If you want to get around vendor maliciousness or incompetence like this, 
here's what 
you do:

1) Get your system updated to the service pack/patch level you are comfortable 
with. 
Only update to the latest *if you've tested it* in your environment.

2) Turn automatic updates off

3) Disable the security center so users don't get nagged uselessly.

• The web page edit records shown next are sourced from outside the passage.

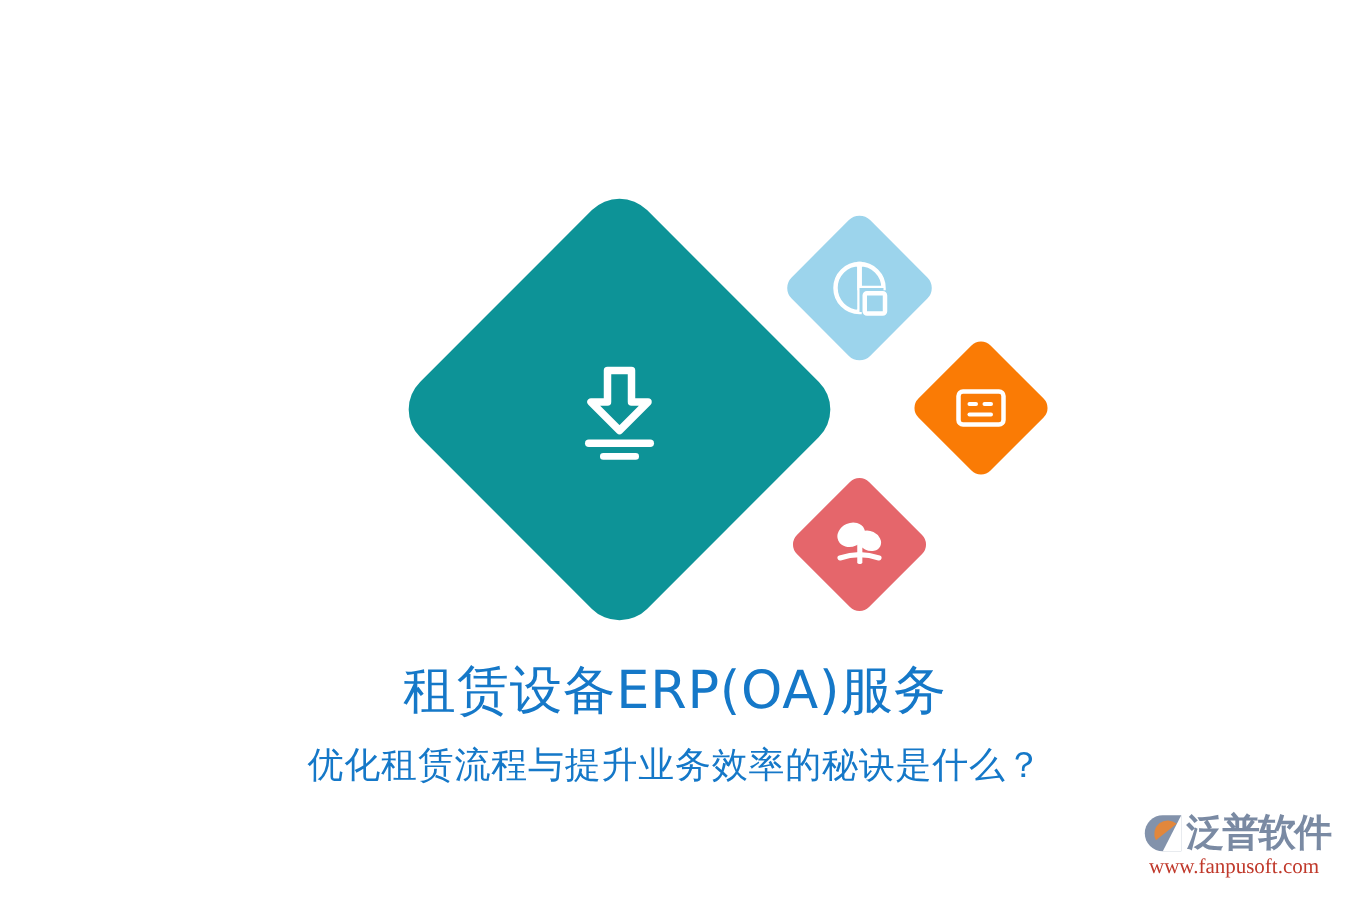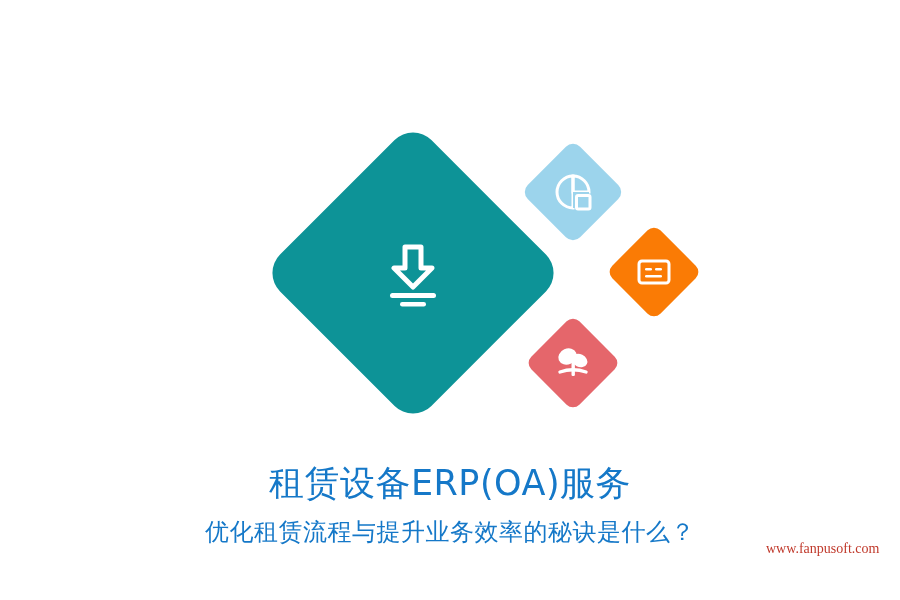"租赁设备ERP(OA)服务" #headline { margin-top: 22px -> none }
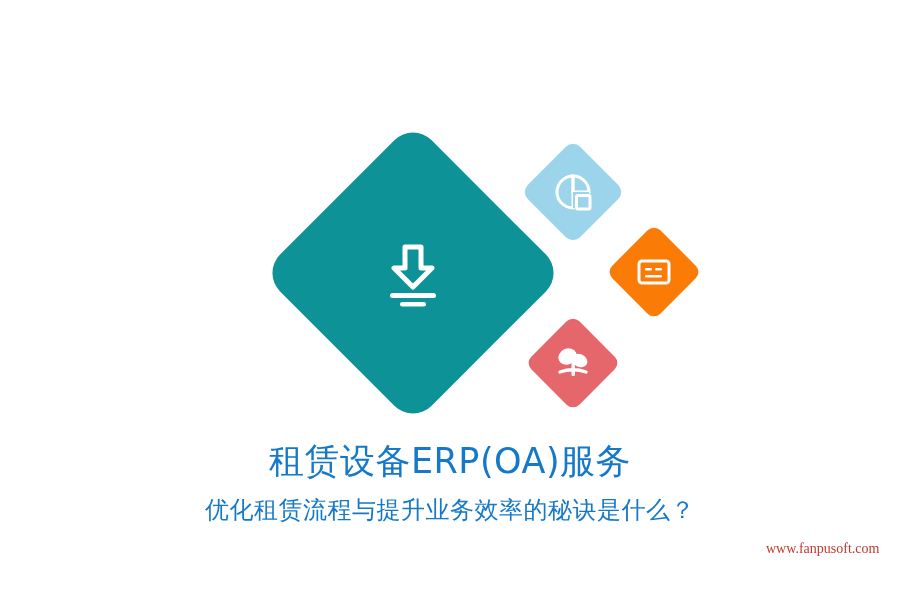"泛普软件" div { html: none -> <div> <span> <svg> <path></path> <path></path> <path></path> </svg> </span> <span>泛普软件</span> </div> }
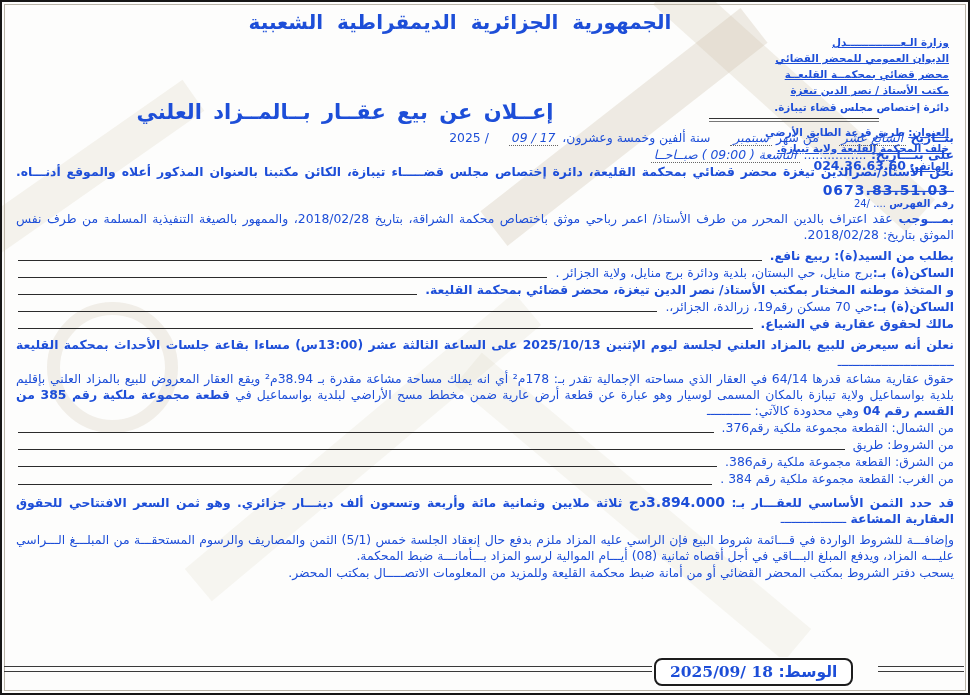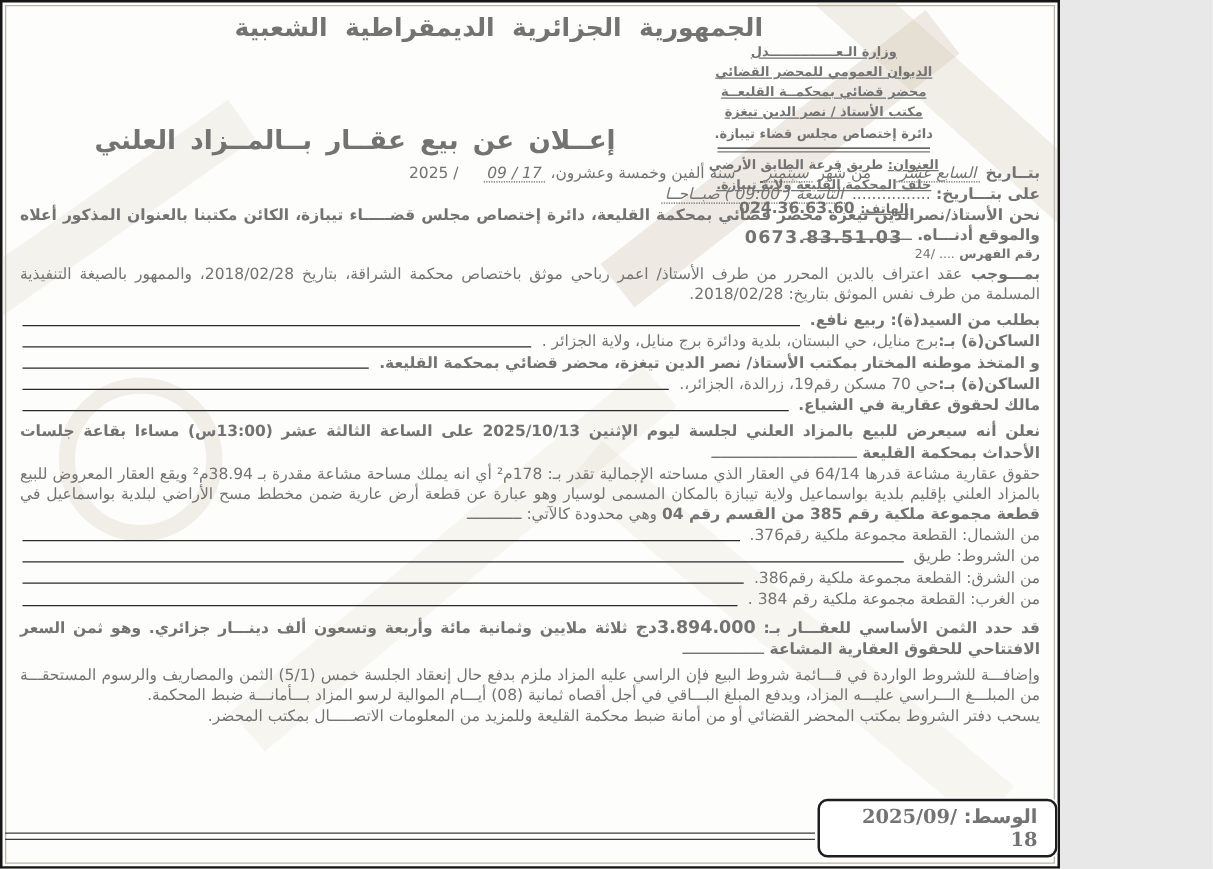"الجمهورية الجزائرية الديمقراطية الشعبية" .page { color: #737373 -> #1d4ed8; width: 848px -> 970px }
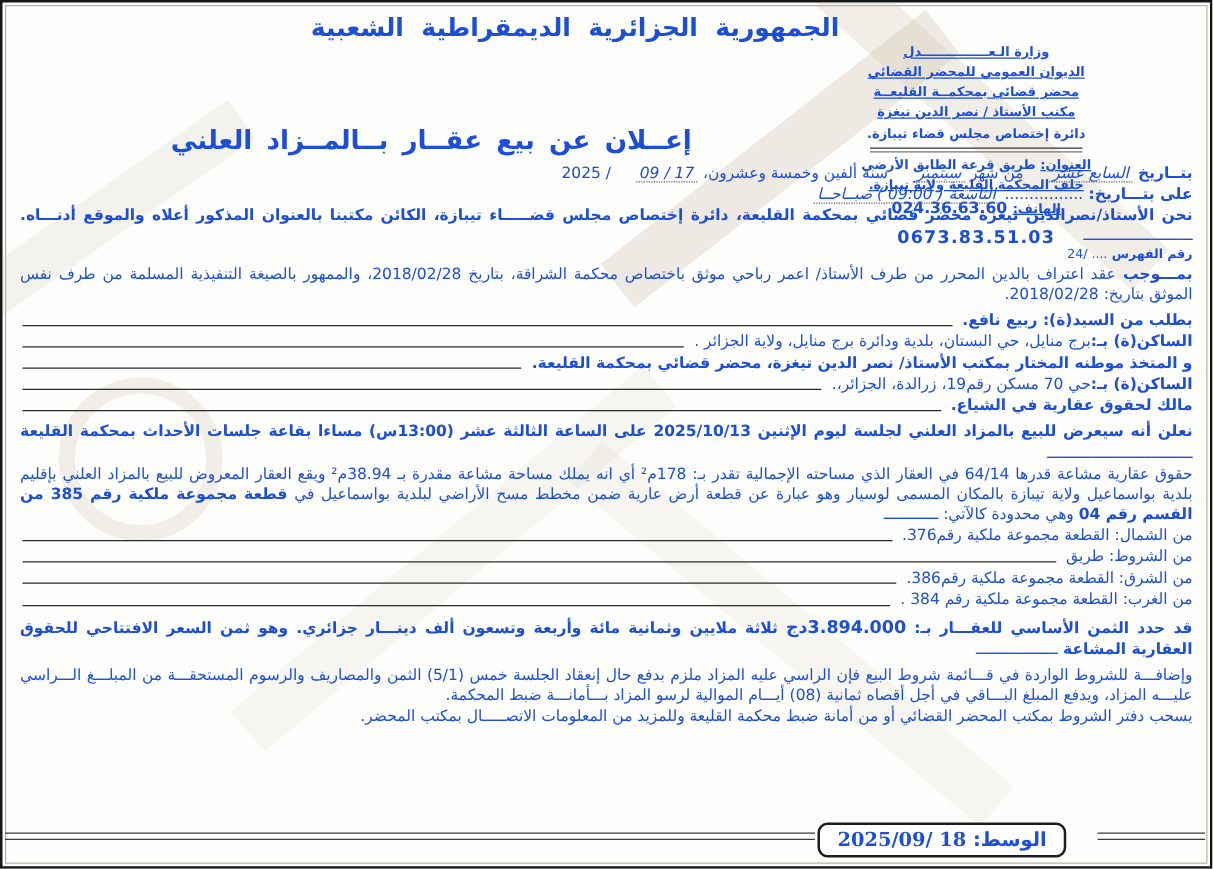"وزارة الـعـــــــــــــــدل" .office { right: 32px -> 19px; text-align: center -> none }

Now (and this is critical). Never update that system again, unless it becomes 
necessary to do so. Once the system is in a known good state, don't EVER update 
it 
again until it is time to, say, upgrade the hardware.

Simple. You have a known system setup, and you aren't going to be woken up at 
4am 
when that early employee calls you because something Windows Update did screwed 
up 
something the user needs to do.

Put the system behind a smart firewall, turn windows firewall on if you like, 
and 
virus/spyware scan the system at off-hours (don't run this stuff in the 
background: 
it isn't very effective and it hogs valuable system resources).

There. Multiple problems with Windows OS solved. Translates to happy users, 
translates to you keeping your job as sysadmin.

Oh, and for testing updates/patches before rolling them out: use a virtual 
machine 
that can take a snapshot and roll back to prior save points.